Watch for “political” adjustments to Sarbanes Oxley and Mark to Market.
Technically, the Near-term Indicant is not quite ready to signal buy even
though you will notice its Force Vector has shifted to the north from deep
inside bearish domains. Again, the design is to merely beat buy and hold
and not take gambles on Force Vector behavior alone.
It is
humorous laws were made to minimize voodoo bookkeeping invented by Enron.
Now, political mindlessness is engaged with the idea of adjusting asset
values, regardless of what the asset’s real value is. Chairman Bernanke
recently suggested government owned preferred shares can be converted to
common shares at the banks. That will dilute shareholder value and thus
drive the XLF and its faster moving cousin, UYG, much lower. UYG is
approaching penny ETF status.
Also, as
stated on Friday, Feb 20, 2009, regardless of the nonsensicality of all of
this, XLF and its exponential cousin, UYG, could enjoy a swift and solid
bullish stimulant from political pandering. Although a bit of a gamble,
UYG or XLF are building a relatively high reward/risk ratio in spite of
the void in basic principle and fundamental. They could move like gold;
that is on pure emotion and with absolutely no economic reason. Keep your
eye on the Near-term Indicant for ETF#05-XLF. UYG is configured the same.
Keep in mind, though, as of this writing, XLF is under a Near-term avoid
signal. It will formally receive a buy signal from the Near-term Indicant
when (and if) its Force Vector crosses into bullish domains. It interacted
today with Vector Pressure. There could be another bearish dip before the
next bullish cycle because its Force Vector is very mature. It also could
dip down another 50% from its current position. That is why it is a bit of
a gamble. If you engage, set stop losses and do not worry about being
stopped out.
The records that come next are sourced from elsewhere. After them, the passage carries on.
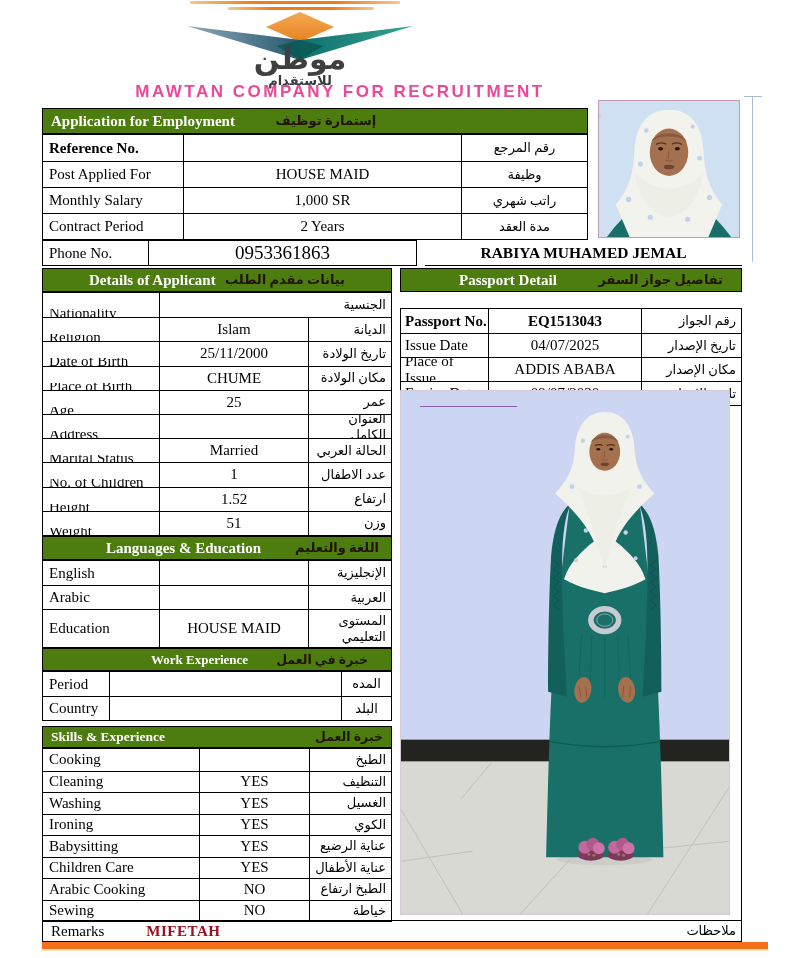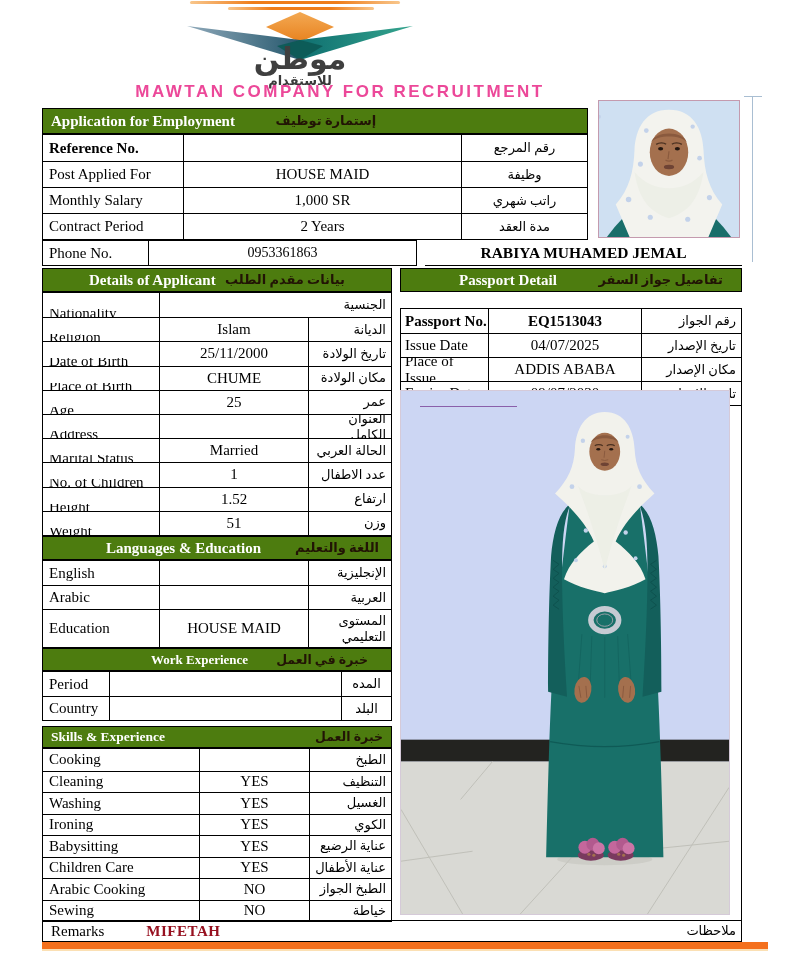--- a/index.html
+++ b/index.html
@@ -46,21 +46,21 @@
   .t-det .trow{height:24.2px;} .t-det .cl{width:116px;margin-top:16px;} .t-det .cv{width:149px;} .t-det .ca{flex:1;}
   .t-pas .trow{height:24px;} .t-pas .cl{width:87px;padding-left:4px;} .t-pas .cv{width:153px;} .t-pas .ca{flex:1;justify-content:flex-start;}
   .t-lang .trow{height:24px;} .t-lang .trow:nth-of-type(3){height:38px;} .t-lang .cl{width:116px;} .t-lang .cv{width:149px;} .t-lang .ca{flex:1;}
   .t-work .trow{height:24px;} .t-work .cl{width:66px;} .t-work .cv{width:232px;} .t-work .ca{flex:1;justify-content:center;}
   .t-skill .trow{height:21.5px;} .t-skill .cl{width:156px;} .t-skill .cv{width:110px;} .t-skill .ca{flex:1;}
 
   
   .phone-tbl{position:absolute;left:42px;top:240px;width:375px;height:26px;border:1.5px solid #000;
     box-sizing:border-box;display:flex;}
   .phone-tbl .pl{width:106px;border-right:1px solid #000;display:flex;align-items:center;padding-left:6px;font-size:15px;box-sizing:border-box;}
-  .phone-tbl .pv{flex:1;display:flex;align-items:center;justify-content:center;font-size:14px;}
+  .phone-tbl .pv{flex:1;display:flex;align-items:center;justify-content:center;font-size:19px;}
   .applicant-name{position:absolute;left:425px;top:240px;width:317px;height:25px;
     display:flex;align-items:center;justify-content:center;font-size:15.5px;font-weight:bold;
     border-bottom:1.5px solid #000;}
 
   
   .photo-head{position:absolute;left:598px;top:100px;width:142px;height:138px;border:1px solid #c49aae;box-sizing:border-box;}
   .photo-full{position:absolute;left:400px;top:390px;width:330px;height:525px;border:1px solid #d5cad8;box-sizing:border-box;}
   .photo-head svg,.photo-full svg{display:block;width:100%;height:100%;}
   .purple-line{position:absolute;left:420px;top:406px;width:97px;height:0;border-top:1.5px solid #8a5faa;}
 
@@ -429,21 +429,21 @@
 
       <div class="trow">
         <div class="cl">Children Care</div>
         <div class="cv">YES</div>
         <div class="ca">عناية الأطفال</div>
       </div>
 
       <div class="trow">
         <div class="cl">Arabic Cooking</div>
         <div class="cv">NO</div>
-        <div class="ca">الطبخ الجواز</div>
+        <div class="ca">الطبخ ارتفاع</div>
       </div>
 
       <div class="trow">
         <div class="cl">Sewing</div>
         <div class="cv">NO</div>
         <div class="ca">خياطة</div>
       </div>
     </div>
 
   <div class="vline-black"></div>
There will be plenty of other opportunities to ride this
“penny ETF” to higher ground at some future point.
Near-term,
Quick-term, Short-term Indicant Stock Market Details
On-going attribute watch for major indices:
-Directional
Intensity Unanimity-Bias
remains in favor of bear. As of Feb 20, 2009, bearish unanimity exists
with bear signals for all major indices and a bull signal for the VIX.
-QTI
Red Bull Status—Quick-term
bias favors bear. None of the major indices possess this feature. Red
Bulls disallow stock market crashing. This assurance is absent right now.
QTI
Yellow Bear Status-Quick-term
bias favors bear. All major indices are yellow bears. Quick-term yellow
bears offer no resistance level to falling stock prices. Contrarian VIX is
not a yellow bear.
-NTI
Blue Bull Status-Near-term
bias favors bear. None possess this near-term bullish attribute.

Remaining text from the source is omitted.